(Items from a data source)
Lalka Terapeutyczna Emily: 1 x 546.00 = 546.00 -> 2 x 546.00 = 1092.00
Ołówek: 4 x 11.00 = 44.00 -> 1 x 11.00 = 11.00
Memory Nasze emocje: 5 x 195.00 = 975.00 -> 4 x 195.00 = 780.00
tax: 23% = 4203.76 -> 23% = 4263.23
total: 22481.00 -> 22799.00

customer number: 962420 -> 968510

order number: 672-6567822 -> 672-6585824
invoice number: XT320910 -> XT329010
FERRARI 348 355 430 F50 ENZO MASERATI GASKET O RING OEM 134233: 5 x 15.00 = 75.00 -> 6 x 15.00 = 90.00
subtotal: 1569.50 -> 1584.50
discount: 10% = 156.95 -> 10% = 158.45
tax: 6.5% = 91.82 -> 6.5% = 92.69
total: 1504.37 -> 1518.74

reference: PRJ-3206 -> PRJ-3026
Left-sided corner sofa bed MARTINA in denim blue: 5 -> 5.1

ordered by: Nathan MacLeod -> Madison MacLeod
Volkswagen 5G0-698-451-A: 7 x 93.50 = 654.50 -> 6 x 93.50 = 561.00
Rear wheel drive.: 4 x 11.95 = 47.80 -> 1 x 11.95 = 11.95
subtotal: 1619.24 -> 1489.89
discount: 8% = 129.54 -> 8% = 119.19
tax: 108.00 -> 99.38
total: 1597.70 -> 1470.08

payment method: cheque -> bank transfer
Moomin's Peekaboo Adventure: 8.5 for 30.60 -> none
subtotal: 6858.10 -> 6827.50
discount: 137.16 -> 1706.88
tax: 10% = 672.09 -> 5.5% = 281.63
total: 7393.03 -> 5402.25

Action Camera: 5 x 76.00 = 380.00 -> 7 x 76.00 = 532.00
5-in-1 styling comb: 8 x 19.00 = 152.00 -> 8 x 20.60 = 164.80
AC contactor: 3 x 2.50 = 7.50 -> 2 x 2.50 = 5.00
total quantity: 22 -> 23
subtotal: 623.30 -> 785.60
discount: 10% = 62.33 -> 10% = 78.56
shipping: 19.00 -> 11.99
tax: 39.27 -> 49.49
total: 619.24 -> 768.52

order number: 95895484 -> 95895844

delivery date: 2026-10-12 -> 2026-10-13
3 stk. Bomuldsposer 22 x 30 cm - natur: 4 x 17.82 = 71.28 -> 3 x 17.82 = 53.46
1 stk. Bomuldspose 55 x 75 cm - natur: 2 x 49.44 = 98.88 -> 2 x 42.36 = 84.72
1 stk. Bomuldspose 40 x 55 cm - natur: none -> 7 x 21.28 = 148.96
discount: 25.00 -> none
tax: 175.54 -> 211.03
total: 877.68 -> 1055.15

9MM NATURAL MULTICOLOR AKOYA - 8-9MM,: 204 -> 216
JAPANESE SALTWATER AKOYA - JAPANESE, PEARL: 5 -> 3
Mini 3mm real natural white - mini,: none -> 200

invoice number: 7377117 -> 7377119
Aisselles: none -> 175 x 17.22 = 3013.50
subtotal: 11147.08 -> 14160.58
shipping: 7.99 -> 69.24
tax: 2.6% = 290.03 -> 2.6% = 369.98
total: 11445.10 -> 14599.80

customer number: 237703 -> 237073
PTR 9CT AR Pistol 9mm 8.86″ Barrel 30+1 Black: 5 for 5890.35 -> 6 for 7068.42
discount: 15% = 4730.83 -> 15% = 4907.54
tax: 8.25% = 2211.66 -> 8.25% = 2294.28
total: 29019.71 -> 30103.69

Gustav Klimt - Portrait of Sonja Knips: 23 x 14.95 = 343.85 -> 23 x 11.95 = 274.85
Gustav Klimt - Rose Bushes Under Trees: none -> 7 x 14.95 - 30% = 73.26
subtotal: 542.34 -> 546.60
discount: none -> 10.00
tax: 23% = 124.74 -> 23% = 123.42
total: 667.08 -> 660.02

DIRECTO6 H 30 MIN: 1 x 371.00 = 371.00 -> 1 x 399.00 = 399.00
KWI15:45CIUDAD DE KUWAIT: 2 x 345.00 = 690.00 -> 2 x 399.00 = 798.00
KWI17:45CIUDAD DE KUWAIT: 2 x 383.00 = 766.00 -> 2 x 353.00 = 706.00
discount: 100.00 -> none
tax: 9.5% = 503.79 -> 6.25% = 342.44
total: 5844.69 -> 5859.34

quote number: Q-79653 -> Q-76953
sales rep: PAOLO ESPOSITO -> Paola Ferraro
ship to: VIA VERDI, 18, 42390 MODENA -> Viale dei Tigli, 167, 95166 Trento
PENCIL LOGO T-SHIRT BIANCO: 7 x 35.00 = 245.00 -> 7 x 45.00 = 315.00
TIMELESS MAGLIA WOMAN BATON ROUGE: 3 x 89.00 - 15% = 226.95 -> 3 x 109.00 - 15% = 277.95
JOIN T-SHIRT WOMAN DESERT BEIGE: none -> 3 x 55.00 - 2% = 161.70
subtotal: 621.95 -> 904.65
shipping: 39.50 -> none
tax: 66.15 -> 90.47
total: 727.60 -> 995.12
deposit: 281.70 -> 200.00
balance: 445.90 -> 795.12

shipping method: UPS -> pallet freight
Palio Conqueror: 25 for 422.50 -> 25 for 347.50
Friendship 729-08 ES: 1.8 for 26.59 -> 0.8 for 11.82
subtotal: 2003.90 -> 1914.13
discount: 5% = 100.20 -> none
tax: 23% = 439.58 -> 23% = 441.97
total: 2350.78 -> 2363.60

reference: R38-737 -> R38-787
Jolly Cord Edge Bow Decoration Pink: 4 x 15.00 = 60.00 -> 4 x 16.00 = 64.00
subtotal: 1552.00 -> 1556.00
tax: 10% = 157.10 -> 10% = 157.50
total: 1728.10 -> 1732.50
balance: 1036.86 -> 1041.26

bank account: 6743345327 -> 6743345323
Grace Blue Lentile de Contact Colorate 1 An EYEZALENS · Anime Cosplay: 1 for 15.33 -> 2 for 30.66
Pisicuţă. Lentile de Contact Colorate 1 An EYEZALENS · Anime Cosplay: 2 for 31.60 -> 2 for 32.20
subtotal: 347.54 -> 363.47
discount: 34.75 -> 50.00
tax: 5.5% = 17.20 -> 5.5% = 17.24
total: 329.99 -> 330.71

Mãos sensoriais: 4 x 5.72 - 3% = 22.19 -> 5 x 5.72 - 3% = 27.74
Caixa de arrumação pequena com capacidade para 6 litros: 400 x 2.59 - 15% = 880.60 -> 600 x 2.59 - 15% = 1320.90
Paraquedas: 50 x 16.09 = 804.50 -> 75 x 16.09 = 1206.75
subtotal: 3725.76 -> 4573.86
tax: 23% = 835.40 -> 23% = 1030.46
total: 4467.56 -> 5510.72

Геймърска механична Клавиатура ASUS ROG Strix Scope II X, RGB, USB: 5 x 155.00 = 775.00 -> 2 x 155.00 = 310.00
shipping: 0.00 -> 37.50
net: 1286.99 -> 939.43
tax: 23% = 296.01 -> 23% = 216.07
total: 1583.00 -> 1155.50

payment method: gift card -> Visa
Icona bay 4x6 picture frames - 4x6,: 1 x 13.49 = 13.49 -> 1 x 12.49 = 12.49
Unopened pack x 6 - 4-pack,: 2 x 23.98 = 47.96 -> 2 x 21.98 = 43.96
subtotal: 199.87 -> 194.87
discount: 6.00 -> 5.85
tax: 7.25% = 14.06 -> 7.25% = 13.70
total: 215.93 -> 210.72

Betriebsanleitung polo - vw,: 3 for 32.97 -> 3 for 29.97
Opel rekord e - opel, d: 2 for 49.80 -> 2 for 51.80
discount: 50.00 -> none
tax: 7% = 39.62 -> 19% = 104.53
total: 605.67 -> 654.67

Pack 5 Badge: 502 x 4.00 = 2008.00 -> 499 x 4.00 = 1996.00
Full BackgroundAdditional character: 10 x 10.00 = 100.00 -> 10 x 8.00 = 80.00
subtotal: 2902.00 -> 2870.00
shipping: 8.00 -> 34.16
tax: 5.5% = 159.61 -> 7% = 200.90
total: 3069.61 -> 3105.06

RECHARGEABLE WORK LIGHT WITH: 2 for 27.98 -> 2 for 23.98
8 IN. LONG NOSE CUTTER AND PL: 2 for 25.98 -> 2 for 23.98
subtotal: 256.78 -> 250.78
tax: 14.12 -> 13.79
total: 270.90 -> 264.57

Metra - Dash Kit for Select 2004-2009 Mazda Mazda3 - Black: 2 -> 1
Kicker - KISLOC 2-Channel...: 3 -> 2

» PROBLEM REQUIREMENTS:
The required answer is the run of lines above, starting at the line with "order number: 95895484 -> 95895844" and ending at the line with "total: 667.08 -> 660.02", reproduced exactly with both ends.

» SOLVED PROBLEM:
order number: 95895484 -> 95895844

delivery date: 2026-10-12 -> 2026-10-13
3 stk. Bomuldsposer 22 x 30 cm - natur: 4 x 17.82 = 71.28 -> 3 x 17.82 = 53.46
1 stk. Bomuldspose 55 x 75 cm - natur: 2 x 49.44 = 98.88 -> 2 x 42.36 = 84.72
1 stk. Bomuldspose 40 x 55 cm - natur: none -> 7 x 21.28 = 148.96
discount: 25.00 -> none
tax: 175.54 -> 211.03
total: 877.68 -> 1055.15

9MM NATURAL MULTICOLOR AKOYA - 8-9MM,: 204 -> 216
JAPANESE SALTWATER AKOYA - JAPANESE, PEARL: 5 -> 3
Mini 3mm real natural white - mini,: none -> 200

invoice number: 7377117 -> 7377119
Aisselles: none -> 175 x 17.22 = 3013.50
subtotal: 11147.08 -> 14160.58
shipping: 7.99 -> 69.24
tax: 2.6% = 290.03 -> 2.6% = 369.98
total: 11445.10 -> 14599.80

customer number: 237703 -> 237073
PTR 9CT AR Pistol 9mm 8.86″ Barrel 30+1 Black: 5 for 5890.35 -> 6 for 7068.42
discount: 15% = 4730.83 -> 15% = 4907.54
tax: 8.25% = 2211.66 -> 8.25% = 2294.28
total: 29019.71 -> 30103.69

Gustav Klimt - Portrait of Sonja Knips: 23 x 14.95 = 343.85 -> 23 x 11.95 = 274.85
Gustav Klimt - Rose Bushes Under Trees: none -> 7 x 14.95 - 30% = 73.26
subtotal: 542.34 -> 546.60
discount: none -> 10.00
tax: 23% = 124.74 -> 23% = 123.42
total: 667.08 -> 660.02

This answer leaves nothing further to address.